コストと手続き負荷の試算 加入対象者が一気に増えるため、会社負担となる雇用保険料の増加分をあらかじめ予算に組み込んでおく。
事務手続きフローの整備 入退社に伴う雇用保険の手続き(ハローワークへの申請等)が急増するため、管理部門の業務効率化や手続きのアウトソーシングなどを今から検討しておく。
採用時・契約更新時の説明準備 採用時の求人票や契約締結時の労働条件通知書ひな形を、週10時間基準に対応した仕様に更新しておく。

特に採用人数の多い企業や、離職率が高く入退社手続きが頻繁に発生する企業にとっては、実務の現場が混乱しないための先回りのインフラ整備が極めて重要です。

④~⑨【2027年以降施行見込み】「休息・健康確保」を軸にした労基法改正への備えと、勤怠システムの「面」の再設計

2026年6月時点で見込み段階の法改正(④~⑨)に対しては、2027年以降の施行が見込まれていることは確実です。施行が決まるまで待ち、都度バラバラに対応するよりは、早めに準備をしておくと、実務上のリスクが低減されます。

例えば、「④ 11時間インターバル確保」「⑤ 連続14日以上の勤務禁止」、「⑥ 法定休日の特定」といった労働時間に深く関わる項目は、最終的にはすべて「勤怠管理マスタの設定・アラート設計」に帰結します。

個別の改正対応として都度システム設定を追加していくと、設定同士が競合して現場のシフト作成がストップしてしまう可能性や、就業規則との不整合が生じて労使トラブルを招くケースも懸念されます。

企業が最初に着手すべきアクション
  • 1. 自社影響の一次棚卸し:
    自社の雇用形態やシフトパターンと照らし合わせ、どの論点が自社に一番大きな影響を与えるかを棚卸しする。
  • 2. 勤怠システムの仕様点検:
    現在使用している勤怠システムが、「11時間インターバルの検知」「連続勤務アラート」「法定休日特定」といった複雑なマスタ設定に耐えられる仕様かどうか、あらかじめシステムベンダーに確認(RFI)を投げておく。

システムや就業規則を「ツギハギ」にするのではなく、複数の論点を一体で扱えるよう、今のうちから「面」での再設計を視野に入れて準備することが、2027〜2028年の法改正をスムーズに乗りこなす最大のポイントになりそうです。

さいごに

2027年、そして2028年にかけて控えるこれらの法改正は、一見すると「コストの増加」や「ルールの厳格化」という厳しい逆風に感じられるかもしれません。

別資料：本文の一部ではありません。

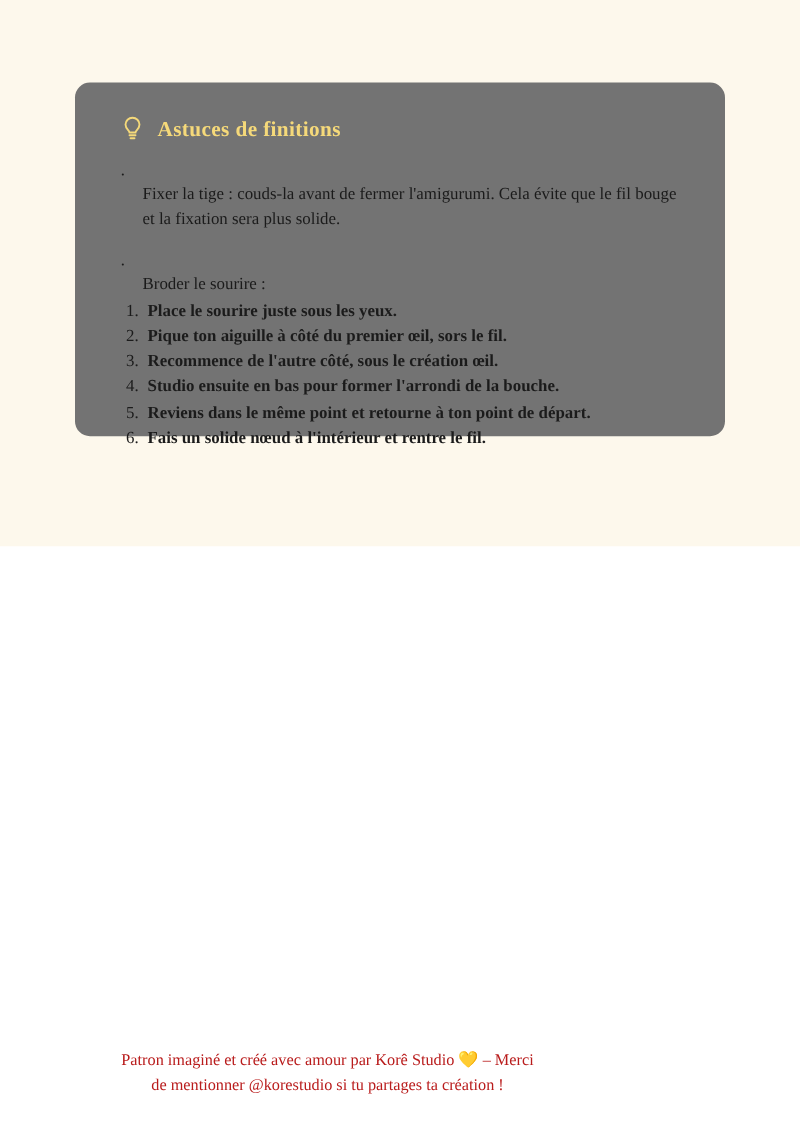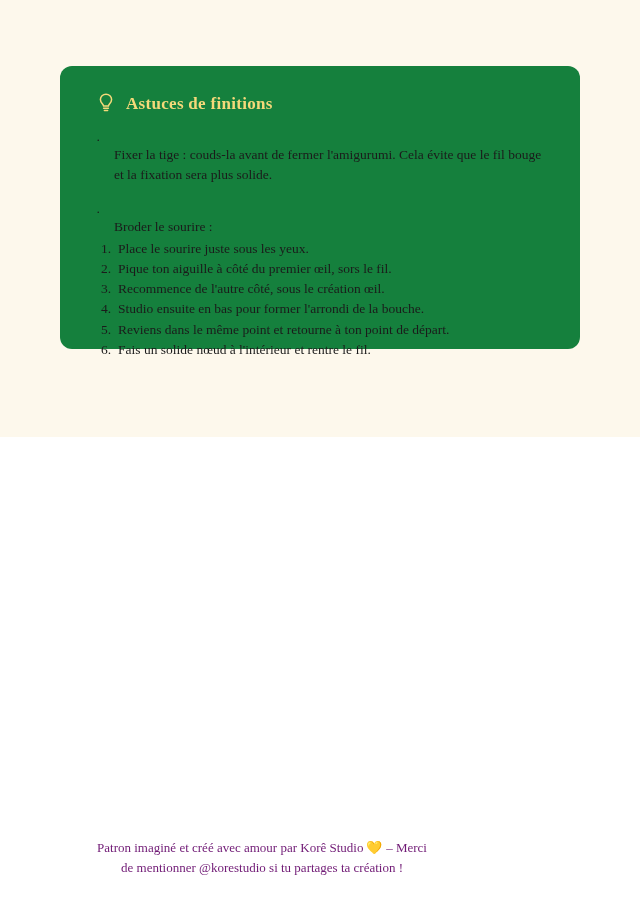"Astuces de finitions" .tips-card { background: #15803d -> #737373 }
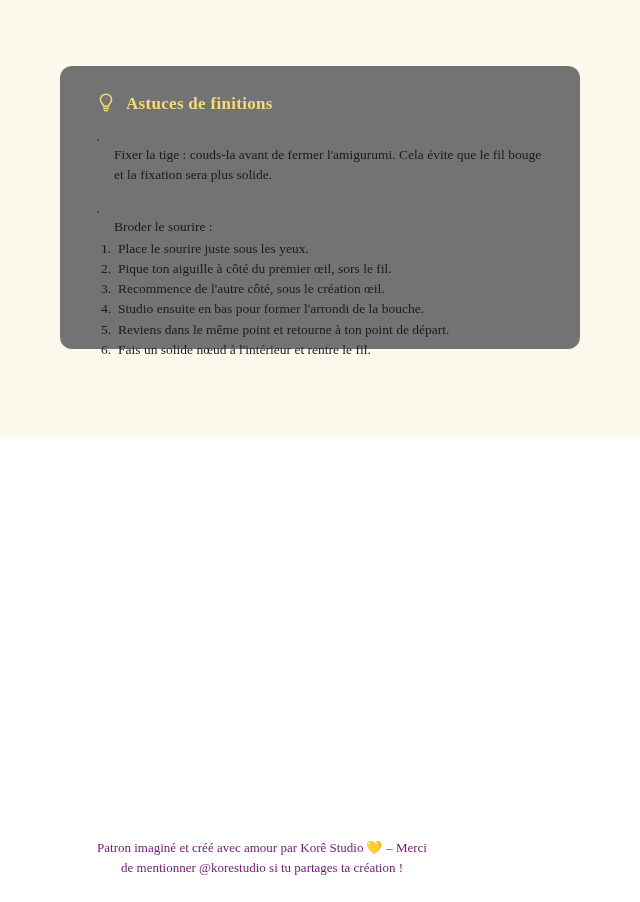"Place le sourire juste sous" .num-text { font-weight: none -> bold }
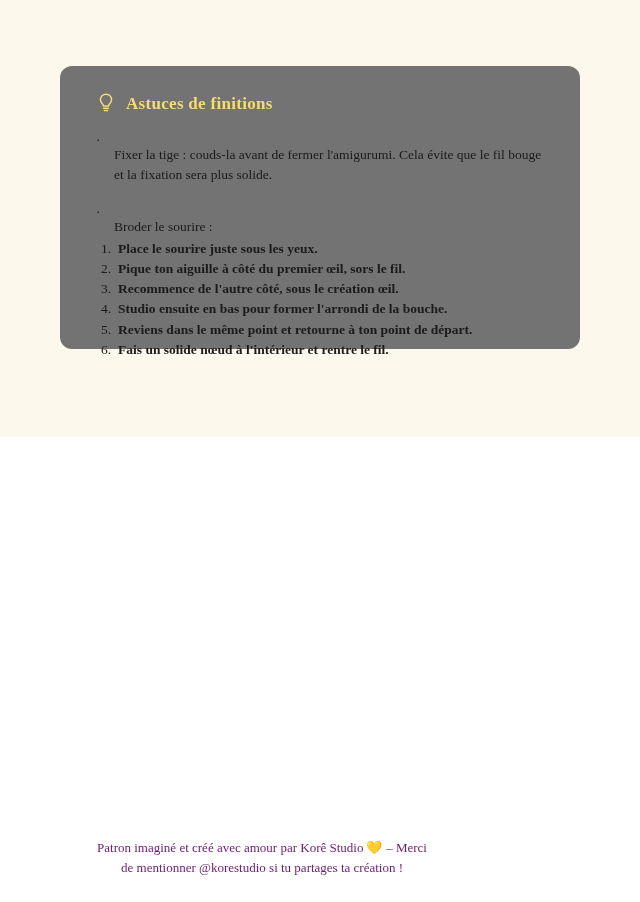"Patron imaginé et créé avec" .footer { color: #701a75 -> #b91c1c }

しかし、これらの法改正を、自社の組織をより健全にし、従業員の「働きやすさ」を担保するための前向きな変革(処方箋)と捉え直してみると良い効果を生みそうです。

「ルールが守られ、安心して健康的に働ける環境があること」は、今いる社員の流出を防ぐだけでなく、これからの採用市場において、求職者から「誠実な企業」として選ばれるための、最も強力な武器になり得ます。本記事が、法改正の波をサキヨミし、社員から信頼される魅力的な組織づくりを進めるための一助となれば幸いです。